Todavia, a geografia das imagens de Pires está bem longe de circunscrever-se à mais velha urbe portuense, e socialmente aos pobres que nela viviam, ainda que algumas das suas fotografias de crianças à solta na rua remetam para os catraios do filme de 1942, e outras cenas do quotidiano caracterizem bem essa parte da cidade: homem que corta as unhas dos pés à soleira da porta (p. 87), jovem que passa lustro à sua nova motocicleta cromada (p. 166), vendedora de frescos com balança (p. 62), mulheres que conversam enquanto grelham peixe no meio da rua (p. 101), as Alminhas da Ponte (p. 83), que Germano Silva comentará adiante como “lembrança fresca do tempo velho” (p. 237).
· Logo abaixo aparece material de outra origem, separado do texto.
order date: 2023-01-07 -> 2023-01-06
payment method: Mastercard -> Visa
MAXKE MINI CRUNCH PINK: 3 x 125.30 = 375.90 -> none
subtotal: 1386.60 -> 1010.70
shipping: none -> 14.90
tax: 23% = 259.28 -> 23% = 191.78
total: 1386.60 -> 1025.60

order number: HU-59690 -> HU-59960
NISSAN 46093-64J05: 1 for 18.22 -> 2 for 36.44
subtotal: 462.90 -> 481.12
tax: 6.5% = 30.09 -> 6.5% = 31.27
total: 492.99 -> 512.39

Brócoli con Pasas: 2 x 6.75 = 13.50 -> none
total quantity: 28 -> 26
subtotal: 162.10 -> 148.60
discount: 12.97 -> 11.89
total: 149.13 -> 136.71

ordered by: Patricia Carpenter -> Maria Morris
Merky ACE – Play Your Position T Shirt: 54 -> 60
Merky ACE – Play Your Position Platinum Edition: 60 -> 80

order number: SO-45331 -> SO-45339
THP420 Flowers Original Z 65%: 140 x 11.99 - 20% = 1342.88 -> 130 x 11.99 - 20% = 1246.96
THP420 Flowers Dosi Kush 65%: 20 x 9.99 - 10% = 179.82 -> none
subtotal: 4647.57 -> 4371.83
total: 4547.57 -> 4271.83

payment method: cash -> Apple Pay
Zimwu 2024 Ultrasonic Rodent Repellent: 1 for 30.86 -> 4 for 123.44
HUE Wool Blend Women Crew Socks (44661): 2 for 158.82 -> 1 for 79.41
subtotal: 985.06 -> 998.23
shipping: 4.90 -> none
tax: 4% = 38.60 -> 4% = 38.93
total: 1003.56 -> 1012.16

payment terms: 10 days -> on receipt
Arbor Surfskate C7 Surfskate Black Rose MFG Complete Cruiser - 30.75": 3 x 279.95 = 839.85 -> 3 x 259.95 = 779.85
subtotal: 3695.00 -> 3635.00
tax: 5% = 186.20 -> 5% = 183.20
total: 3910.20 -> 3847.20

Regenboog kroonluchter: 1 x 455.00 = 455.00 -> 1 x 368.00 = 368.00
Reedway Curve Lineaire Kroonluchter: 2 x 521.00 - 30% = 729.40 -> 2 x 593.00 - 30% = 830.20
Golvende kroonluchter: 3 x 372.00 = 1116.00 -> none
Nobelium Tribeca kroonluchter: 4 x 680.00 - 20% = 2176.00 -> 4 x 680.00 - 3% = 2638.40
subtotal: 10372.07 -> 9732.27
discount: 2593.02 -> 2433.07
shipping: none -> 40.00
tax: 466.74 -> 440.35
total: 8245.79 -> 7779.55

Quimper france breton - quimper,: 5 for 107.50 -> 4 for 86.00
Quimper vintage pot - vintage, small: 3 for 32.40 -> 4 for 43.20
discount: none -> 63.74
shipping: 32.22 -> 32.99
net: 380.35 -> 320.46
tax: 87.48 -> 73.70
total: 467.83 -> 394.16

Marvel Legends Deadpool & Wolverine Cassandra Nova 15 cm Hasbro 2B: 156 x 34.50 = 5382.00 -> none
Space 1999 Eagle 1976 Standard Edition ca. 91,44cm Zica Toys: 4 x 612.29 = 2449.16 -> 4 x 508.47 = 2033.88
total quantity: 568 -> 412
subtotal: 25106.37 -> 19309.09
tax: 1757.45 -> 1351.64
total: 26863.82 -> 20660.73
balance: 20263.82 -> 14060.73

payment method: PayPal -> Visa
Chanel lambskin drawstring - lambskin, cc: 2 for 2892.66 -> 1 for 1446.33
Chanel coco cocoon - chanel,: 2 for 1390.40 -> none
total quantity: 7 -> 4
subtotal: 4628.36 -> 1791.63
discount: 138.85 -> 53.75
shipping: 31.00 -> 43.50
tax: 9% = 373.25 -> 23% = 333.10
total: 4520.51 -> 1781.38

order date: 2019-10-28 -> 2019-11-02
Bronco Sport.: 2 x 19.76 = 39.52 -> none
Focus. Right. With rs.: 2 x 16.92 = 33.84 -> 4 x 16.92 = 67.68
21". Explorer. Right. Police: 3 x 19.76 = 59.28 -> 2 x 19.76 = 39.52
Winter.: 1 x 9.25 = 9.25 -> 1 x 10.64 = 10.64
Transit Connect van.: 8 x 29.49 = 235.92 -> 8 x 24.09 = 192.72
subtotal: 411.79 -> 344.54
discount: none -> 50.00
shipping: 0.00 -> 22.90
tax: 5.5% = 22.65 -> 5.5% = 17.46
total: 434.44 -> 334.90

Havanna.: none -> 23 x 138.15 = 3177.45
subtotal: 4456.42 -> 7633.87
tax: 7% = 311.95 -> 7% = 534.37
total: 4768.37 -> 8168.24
O fotógrafo Bernardino Pires foi um dos fundadores da Associação Fotográfica do Porto, um dos que aos sábados de manhã iam em grupo, de máquina a tiracolo, à captura de motivos na pitoresca Ribeira

Paulo Gaspar Ferreira

No bairro da Sé — onde já muito se viveu e morreu —, a austera monumentalidade do templo contrasta com a informalidade dum mercado de rua em contraponto (pp. 69, 82), de roupa a secar ao sol (pp. 154, 64, 208) ou da cerzideira descalça que remenda roupa velha sentada fora de casa (p. 85). A ponte D. Luiz e a estação ferroviária de São Bento são vistas de todos os ângulos (admiráveis os das pp. 211 e 187-88), tirando partido das suas geometrias e jogos de luz. O árduo trabalho de descarga portuária por mulheres — que ninguém quis comentar (Nuno Júdice preferiu escrever sobre raparigas que se catam piolhos: foto p. 70, texto p. 261) — tem na p. 199 uma fotografia de antologia, as ilhas ou vilas operárias (pp. 73, 167) não foram esquecidas, sequer a ruralidade que cruza a cidade com os seus rebanhos (pp. 168-69), fardos de cargueja à cabeça (p. 102), bois cornudos (pp. 74-75), a jovem grávida da p. 153 («o menino gerado na romaria», como sugere Mário Cláudio) ou aquela outra que, encostada a um painel de azulejos de cena rural de Jorge Colaço, parece perscrutar a cidade grande onde mal acaba de chegar, com alcofa de verga e um saco de pano (p. 190). O encontro entre cidade e campo também está reflectido na fotografia da p. 103, que enquadra dianteira dum automóvel, mulher que chega com fardo à cabeça e família reunida junto a homem se faz barbear por outro debaixo duma árvore (p. 103). Já a saga marítima e piscatória, da Cantareira a Matosinhos, sugeriu a Pires um portefólio quase cinemático, de que destacaria sem hesitação as fotografias da pp. 125 e 130. A imagem do pescador de costas que pinta a proa do seu barco coincide — quase por absurdo — com uma das hoje mais conhecidas fotografias de Gérard Castello-Lopes (1925-2011)…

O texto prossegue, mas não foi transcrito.